Это был голос Эндрии Гриннел. Все взгляды сосредоточились на ней, когда она встала, живой восклицательный знак в красном платье. Какое-то мгновение она смотрела на Большого Джима с выражением холодного пренебрежения, а потом обратилась к людям, которые её выбрали третьей выборной, когда старик Билли Кэйл, отец Джека Кэйла, умер от инсульта четыре года назад.
— Люди, отложите пока что ваши страхи куда-нибудь в сторону, — произнесла она. — Когда вы это сделаете, то увидите, что история, которую он нам здесь рассказывает, это смехотворный бред. Джим Ренни считает, что вас можно взять на испуг, как скот громом. Я прожила вместе с вами всю мою жизнь и считаю, что он ошибается.
Большой Джим ожидал протестующих восклицаний. Не прозвучало ни одного. Нет, не обязательно потому, что горожане вдруг поверили ей; просто они были ошарашены резкой сменой событий. Алиса с Эйденом полностью развернулись назад и стояли на коленях на скамейке, удивлённо смотря на леди в красном платье. Кара была ошарашена не меньше.
— Тайный эксперимент? Что за ерунда! За последние пятьдесят лет наше правительство отметилось многими паршивыми делами, и я первая готова это признать, но держать в плену целый город с помощью какого-то силового поля? Просто, чтобы посмотреть, что мы будем делать? Это идиотизм. В такое способны поверить только запуганные, затерроризированные люди. Ренни это знает, вот потому он и оркеструет весь этот террор.
Большой Джим ненадолго потерял драйв, но теперь опомнился, нашёл свой голос.
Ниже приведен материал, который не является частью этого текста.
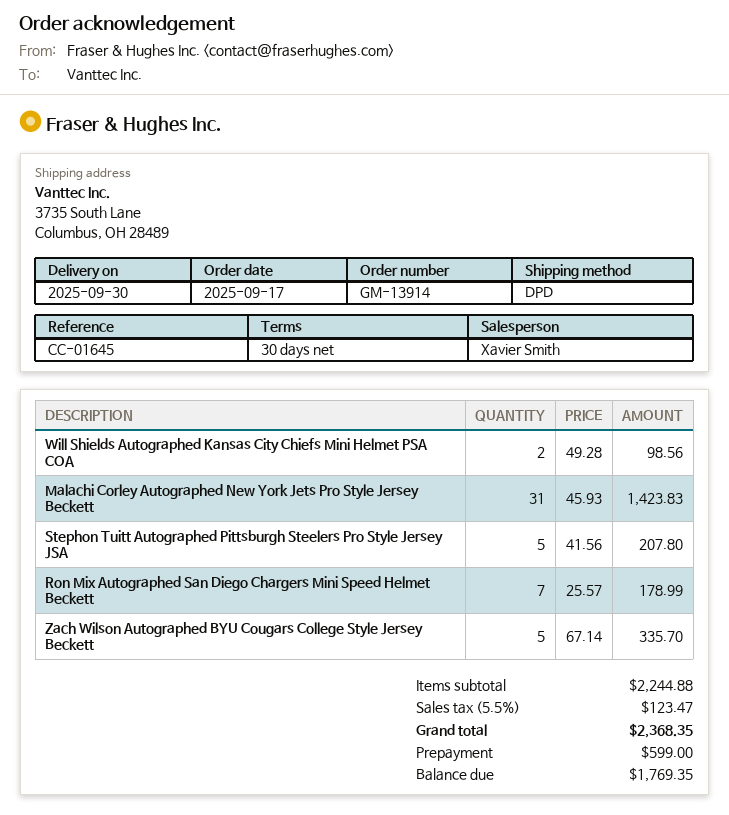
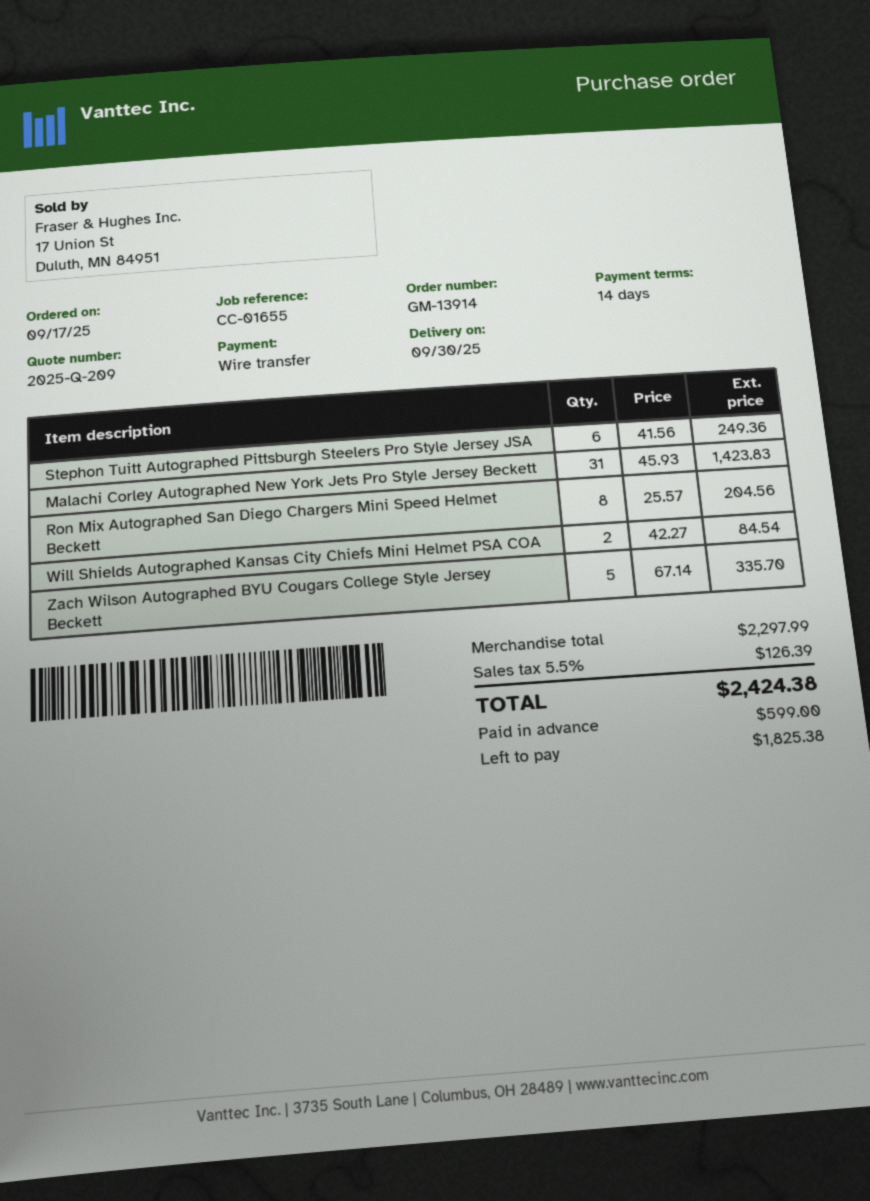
payment terms: 30 days -> 14 days
reference: CC-01645 -> CC-01655
Will Shields Autographed Kansas City Chiefs Mini Helmet PSA COA: 2 x 49.28 = 98.56 -> 2 x 42.27 = 84.54
Stephon Tuitt Autographed Pittsburgh Steelers Pro Style Jersey JSA: 5 x 41.56 = 207.80 -> 6 x 41.56 = 249.36
Ron Mix Autographed San Diego Chargers Mini Speed Helmet Beckett: 7 x 25.57 = 178.99 -> 8 x 25.57 = 204.56
subtotal: 2244.88 -> 2297.99
tax: 5.5% = 123.47 -> 5.5% = 126.39
total: 2368.35 -> 2424.38
balance: 1769.35 -> 1825.38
И, конечно, в его распоряжении оставался микрофон.
— Леди и джентльмены, Эндрия Гриннел хорошая женщина, но сегодня она сама не своя. Конечно, как и все мы, она шокирована, но больше того, как не грустно мне об этом говорить, у неё большие проблемы с наркотической зависимостью, которая появилась в результате травмы и последующего употребления ей весьма цепкого лекарства, которое называлось…
— Я не принимала ничего более сильного, чем аспирин в последнее время, — заявила Эндрия ясным, сильным голосом. — И у меня оказались документы, которые показывают…
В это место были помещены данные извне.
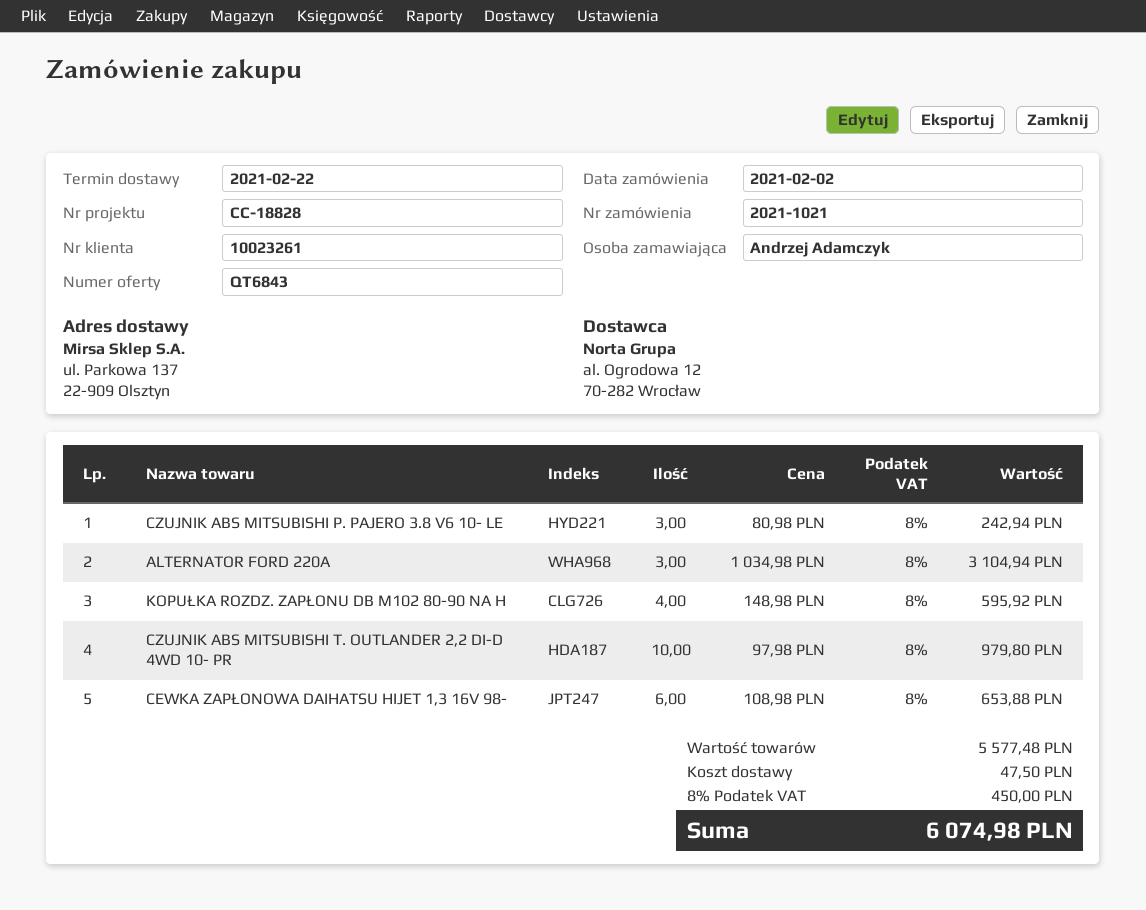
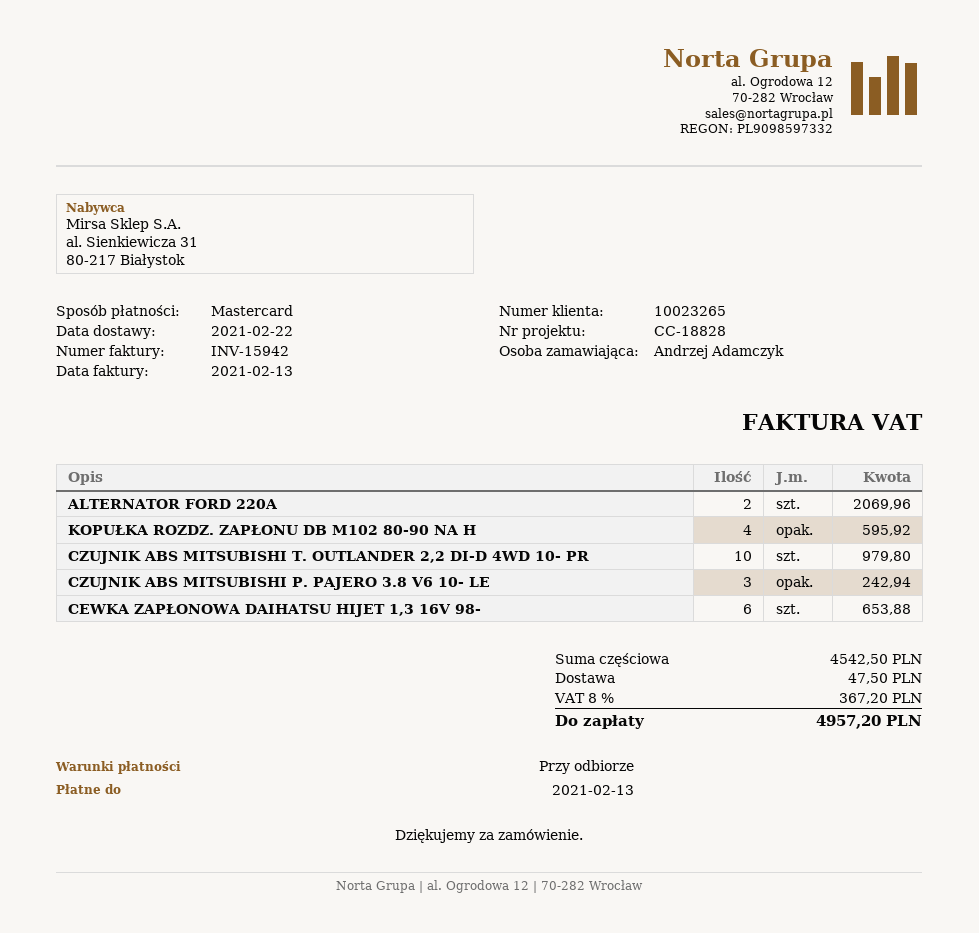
customer number: 10023261 -> 10023265
ALTERNATOR FORD 220A: 3 for 3104.94 -> 2 for 2069.96
subtotal: 5577.48 -> 4542.50
tax: 8% = 450.00 -> 8% = 367.20
total: 6074.98 -> 4957.20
— Мэлвин Ширлз! — прогудел Большой Джим. — Не могли бы вы вместе с несколькими вашими коллегами-офицерами деликатно, но решительно вывести госпожу выборную Гриннел из помещения и сопроводить её домой? Или, лучше, в больницу на обследование. Она не контролирует себя.
Несколько голосов пробурчали что-то в его поддержку, однако общего шумного одобрения, которого он ожидал, не прозвучало. Да и Мэл Ширлз успел сделать только один шаг вперёд, когда Генри Моррисон, взмахнув рукой, толкнул его в грудь и откинул назад к стене, о которую того ощутимо стукнуло.
— Давайте выслушаем её до конца, — произнёс Генри. — Она в нашем городе тоже официальное лицо, так пусть договорит.
Мэл посмотрел вверх на Большого Джима, но Большой Джим не отрывал глаз от Эндрии, едва не загипнотизировано смотря, как она вынимает со своей большой сумки коричневый конверт. Он понял, что это такое, как только его увидел.
«Бренда Перкинс, — подумал он, — ох, какая же ты сука, даже мёртвая ты не перестаёшь улыбаться мне».
Едва только Эндрия подняла конверт у себя над головой, как тут же он начал колебаться взад- вперёд. Возвращались её судороги, этот её чёртов кумар. Худшего момента тяжело было представить, но её это не удивило, она даже ожидала, что так может произойти. Это все от стресса.
— Документы, которые содержатся в этом конверте, мне передала Бренда Перкинс, — произнесла она, и, по крайней мере, хоть голос у неё остался ровным. — Они были собраны её мужем и генеральным прокурором нашего штата. Дюк Перкинс расследовал предлинный ряд больших и малых преступлений Джеймса Ренни.
Мэл, ища совет, бросил взгляд на своего друга Картера. И Картер встретил его взгляд собственным: ясным, острым, почти удивлённым. Он показал на Эндрию, потом схватил рукой себя за горло: «Заткни её». На этот раз, когда Мэл выступил вперёд, Генри Моррисон не остановил его — как почти каждый в этом зале, он вытаращился на Эндрию.
Вслед за Мэлом, который, пригибаясь, словно перед экраном в кинотеатре, поспешил вдоль сцены, отправились Марти Арсенолт и Фрэдди Дентон. С другой стороны большого зала городского совета двинулись Тодд Вендлештат и Лорен Конри. Вендлештат держал руку на обрезке ореховой палки, который он носил при себе вместо полицейской дубинки; рука Конри лежала на рукояти его пистолета.